Good Food Project Garden News

September 2013 

"A Worthwhile and Awesome Adventure"

Director, Al Pychaud and Pineville Youth
Director Al Peychaud and youth at the Pineville Youth Center
The Good Food Project began a partnership with the Pineville Youth Center this past spring. An off-site garden, and a nutrition program was initiated thanks to a Rapides Foundation grant that focuses on diet and physical activity. A recent conversation with Mr. Al Peychaud, Director of the Center, fully expresses the intent of this partnership. Mr. Peychaud shared the following: "We are delighted and excited about having our youth engaged and involved in such a worthwhile and awsome adventure with the Food Bank of Central Louisiana and the Good Food Project. Our youth have acquired a different perspective on the importance of farming and developing healthy eating habits. Beyond the aspect of gardening activities, lifelong skills are being taught and learned. Our youth eagerly look forward to each Wednesday when gardening is scheduled so that they can participate in this wonderful experience. Mrs. Jayne, Mrs. Frances, and Mr. Mark, and other staff members are to be congratulated for their efforts and work for the children of our community. We are indeed thankful to be partners in such an amazing project!"
 For those interested in learning more about this program or to volunteer, please contact the Good Food Project at (318) 787-6893.


Recipe of the Month
Creamy Veggie Dip
Creamy Veggie Dip  
1 cup (8 ounces) softened Cream Cheese
1/2 cup Buttermilk
2 tablespoons minced fresh chives
1 tablespoon minced fresh parsley
1 teaspoon grated lemon rind (zest)
1/4 teaspoon salt
1/8 teaspoon ground black pepper
1/4 teaspoon Mrs. Dash
1 small garlic clove, minced
Combine all ingredients in a bowl; beat with a mixer at high speed for 2 minutes or until smooth.
Serve with fresh veggie sticks or florets: peppers, celery, carrots, zucchini, broccoli, cauliflower

Get Your Fall Beds Ready!
Here's What You Can Plant This Month
  • Cabbage
  • Collard Greens
  • English Peas/Sugar Snap Peas 
  • Lettuce
  • Mustard Greens
  • Radishes
  • Turnips



Garden Wish List
Our gardens grow with a lot of help from volunteers and donations from much appreciated community supporters. Below is a list of items that are needed for the GFP to continue to flourish:
  • Food-Safe Plastic Buckets/Tubs for harvesting 
  • Garden Tools- shovels, rakes,  hand trowels, etc  
  • Trailer  
  • Awning 


Workday Wednesday
The Demonstration Garden is currently being transitioned from summer to fall crops. Extra hands are needed and would be most appreciated to help with preparing beds, sowing seeds, and planting transplants. 

Each Wednesday from 7:30am-10:00 am all adults and children are invited to come out for a fun day of learning and giving back to the community. Let's grow together! Learn more.

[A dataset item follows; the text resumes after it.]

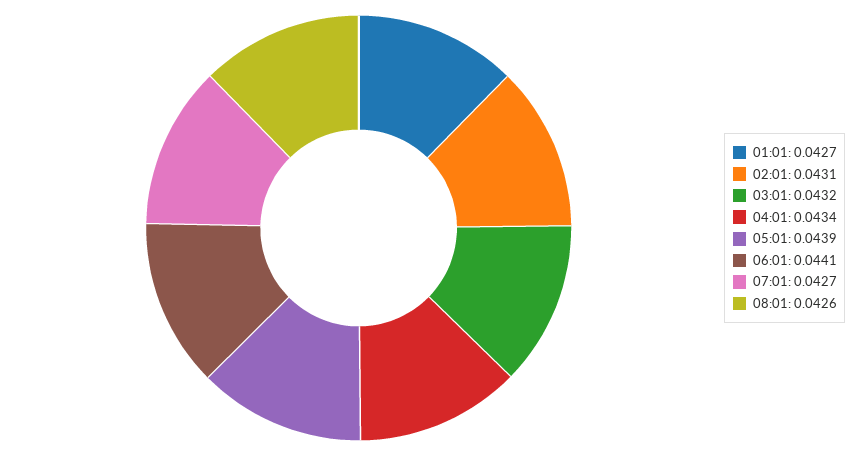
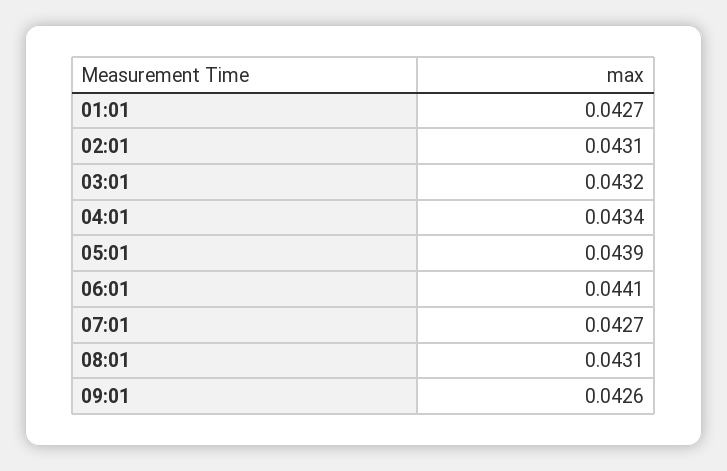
08:01: 0.0426 -> 0.0431
09:01: none -> 0.0426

If Wednesday's aren't good for you, call us to set up another volunteer day! 318-445-2773

Garden Quote: "A garden is a grand teacher. It teaches patience and careful watchfulness; it teaches industry and thrift; above all it teaches entire trust."  Gertrude Jekyll

Tell us your favorite garden quote, we may post it here in the coming months.


Volunteer of the Month
Bolton High School CBT Class



Bolton High CBT Students


  The Good Food Project had the good fortune of hosting a delightful group of high school student volunteers this past month.

Ms. Lisa Barker's CBT (Community Based Training) class from Bolton High School of Alexandria, Louisiana came out and helped do some weeding in the garden and helped with sorting and bagging of harvested produce.  Ms. Barker explained how this group interacts throughout the area.

 "We go out in the community once a week and visit various places such as the library, fire station, and airport." The students have volunteered quite a bit for the Food Bank during the school year, helping pack food in the senior boxes . Ms. Barker also related that on many occasions they have assisted the local Helping Hands Ministry as well. Ms. Barker maintains that on their outings, "students learn more about their surrounding community and also learn the importance of hard work." And work they did! They pulled lots of grass and weeds in our community garden. They were a charming and polite group whose willingness to lend a hand was awe-inspiring and much appreciated!